With the young bugler in the lead, the second floor was soon retaken. Although Confederates recaptured the hospital the following day and compelled the Union forces to surrender, Palmer’s heroism was not forgotten. In 1896, as a veteran of the western plains Indian wars and just three years before he retired from the Army as a major, Palmer was awarded the Medal of Honor on the basis of his selfless action on the staircase 35 years earlier.
Although Palmer’s father, Captain Palmer, mustered out of the war in December 1861, it’s interesting to note that his brother-in-law, Abner C. Harding (also in his 50s), volunteered the following summer and was named colonel of the 83rd Illinois Volunteer Infantry. He would be promoted to brigadier general for heroism at the Battle of Fort Donelson in Feb. 1863.
George Washington Palmer had seen his final battle and returned to a life of farming, moving after the war to a farm in Harrison, Ill. He would die in 1889 in a hospital in Chicago, where he was treated for bladder inflammation. He, his wife and son George are all buried in Monmouth Cemetery.

Yet that was not the end of heroism for the Palmer family. A son, Rodney Allen Palmer, born in Monmouth in 1848, became a celebrated balloon ascensionist in Delavan, Wisconsin. Under name Professor R. A. Palmer, Practical Aeronaut, he wowed crowds, hanging from a trapeze wearing flesh-colored tights and a blue bodice and going as high as a mile in the air. In one exhibition, he attached a Rocky Mountain bear to the balloon rigging and when the balloon caught on a roof, it toppled to the ground and the bear fell to the street. Although it sustained severe bruises, the bear recovered. Professor Palmer died at the age of 25, after having made more than 160 successful ascensions. As a member of Buckley’s Roman Hippodrome and World Festival Circus in the spring of 1874, he performed an ascension for the townspeople of Delavan, before the circus went on the road. A guy line failed to cast off, which resulted in the balloon rolling over and dragging him along the ground. When the balloon began to ascend he was severely injured from being smashed against the wall of the Park Hotel. He continued to perform, but died five months later from respiratory complications.
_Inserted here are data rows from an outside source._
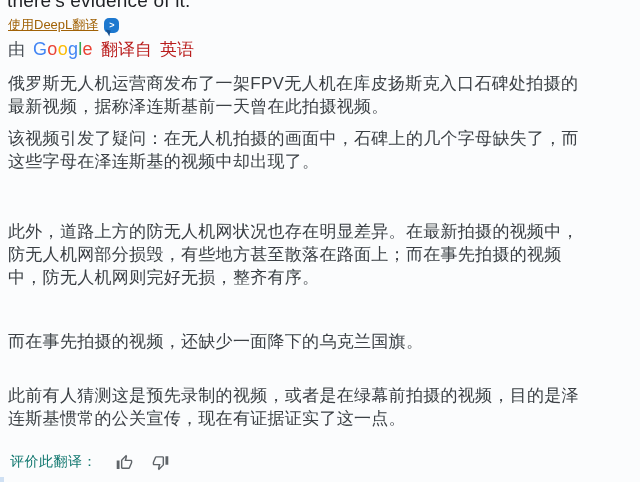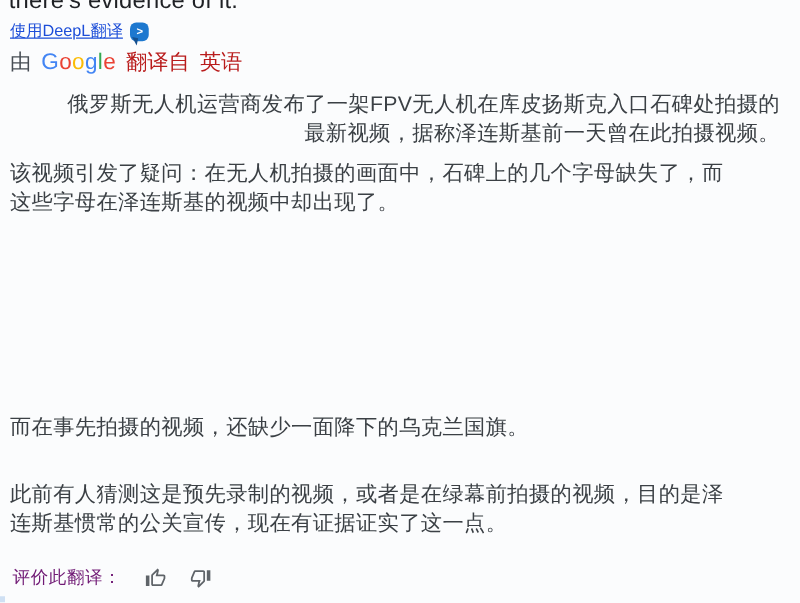--- a/index.html
+++ b/index.html
@@ -21,7 +21,7 @@
   
   .deepl-row{position:absolute;top:16px;left:8px;display:flex;align-items:center;gap:6px;}
   .deepl-link{
-    font-size:13px;color:#1d4ed8;text-decoration:underline;cursor:pointer;
+    font-size:13px;color:#a16207;text-decoration:underline;cursor:pointer;
   }
   .deepl-badge{
     position:relative;width:15px;height:15px;border-radius:5px;

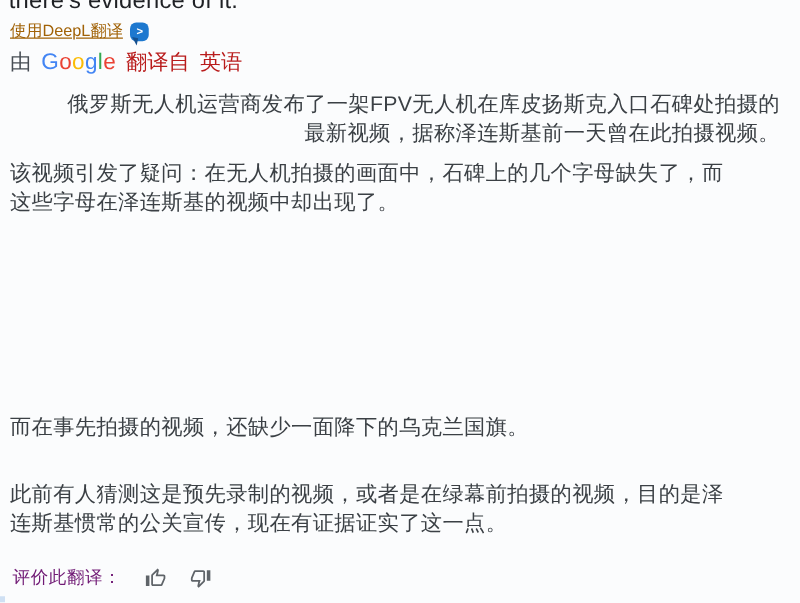--- a/index.html
+++ b/index.html
@@ -47,7 +47,7 @@
     font-size:17px;line-height:23px;color:#3b4045;
     white-space:pre-line;letter-spacing:.3px;
   }
-  .p1{top:72px;text-align:right;} .p2{top:127px;} .p3{top:220px;} .p4{top:330px;} .p5{top:384px;}
+  .p1{top:72px;} .p2{top:127px;} .p3{top:220px;} .p4{top:330px;} .p5{top:384px;}
 
   
   .rate-row{position:absolute;top:453px;left:10px;display:flex;align-items:center;gap:18px;}

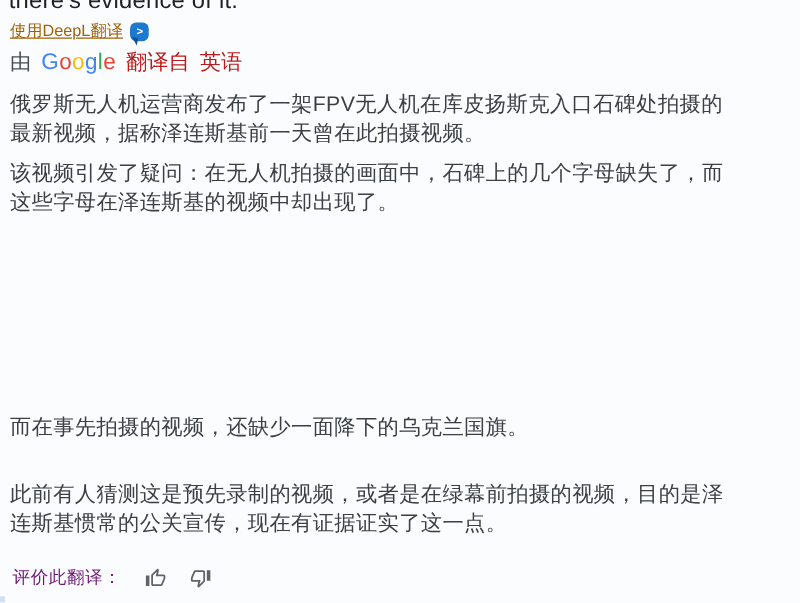--- a/index.html
+++ b/index.html
@@ -86,6 +86,9 @@
 最新视频，据称泽连斯基前一天曾在此拍摄视频。</div>
   <div class="para p2">该视频引发了疑问：在无人机拍摄的画面中，石碑上的几个字母缺失了，而
 这些字母在泽连斯基的视频中却出现了。</div>
+  <div class="para p3">此外，道路上方的防无人机网状况也存在明显差异。在最新拍摄的视频中，
+防无人机网部分损毁，有些地方甚至散落在路面上；而在事先拍摄的视频
+中，防无人机网则完好无损，整齐有序。</div>
   <div class="para p4">而在事先拍摄的视频，还缺少一面降下的乌克兰国旗。</div>
   <div class="para p5">此前有人猜测这是预先录制的视频，或者是在绿幕前拍摄的视频，目的是泽
 连斯基惯常的公关宣传，现在有证据证实了这一点。</div>

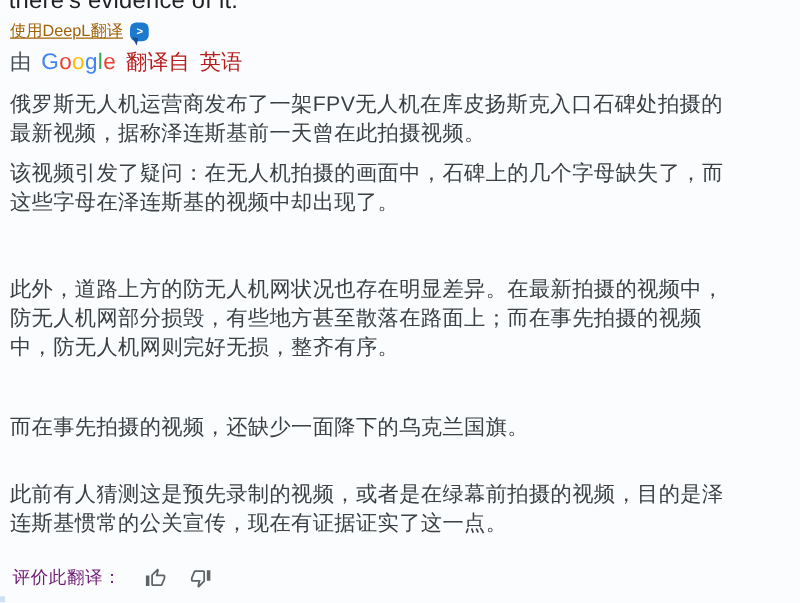--- a/index.html
+++ b/index.html
@@ -51,7 +51,7 @@
 
   
   .rate-row{position:absolute;top:453px;left:10px;display:flex;align-items:center;gap:18px;}
-  .rate-label{font-size:14px;color:#701a75;letter-spacing:.5px;}
+  .rate-label{font-size:14px;color:#0f766e;letter-spacing:.5px;}
   .thumb-btn{width:18px;height:18px;cursor:pointer;display:flex;align-items:center;justify-content:center;background:none;border:none;padding:0;}
   .thumb-btn svg{width:17px;height:17px;fill:#5f6469;}
   .thumb-down svg{transform:rotate(180deg);}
But wait, more Palmer heroics were yet to come. Lt. Guy G. Palmer, the son of Medal of Honor recipient George H. Palmer, joined his father in the 16th U.S. Infantry in Santiago, Cuba, during the Spanish-American War. Charging up San Juan Hill, he was the first American officer to plant a U.S. flag at the top of the hill.
Guy Palmer’s brother, Bruce Palmer Sr., fought in the Spanish American War, World War I and World War II, achieving the rank of brigadier general. Bruce’s son, Bruce Palmer Jr., became deputy commanding general to Gen. William C. Westmoreland in Vietnam in 1967 and became Army vice chief of staff under Westmoreland in 1968.

When Monmouth industrialist William S. Weir decided to build his Tudor Revival mansion at 402 East Broadway in 1894, he had the central part of the former Palmer residence moved five blocks north to 510 North Third St., where it continued to stand for 75 years, until it was razed for a parking lot for Garfield School.
Jeff Rankin is an editor and historian for Monmouth College. He has been researching, writing and speaking about western Illinois history for more than 35 years.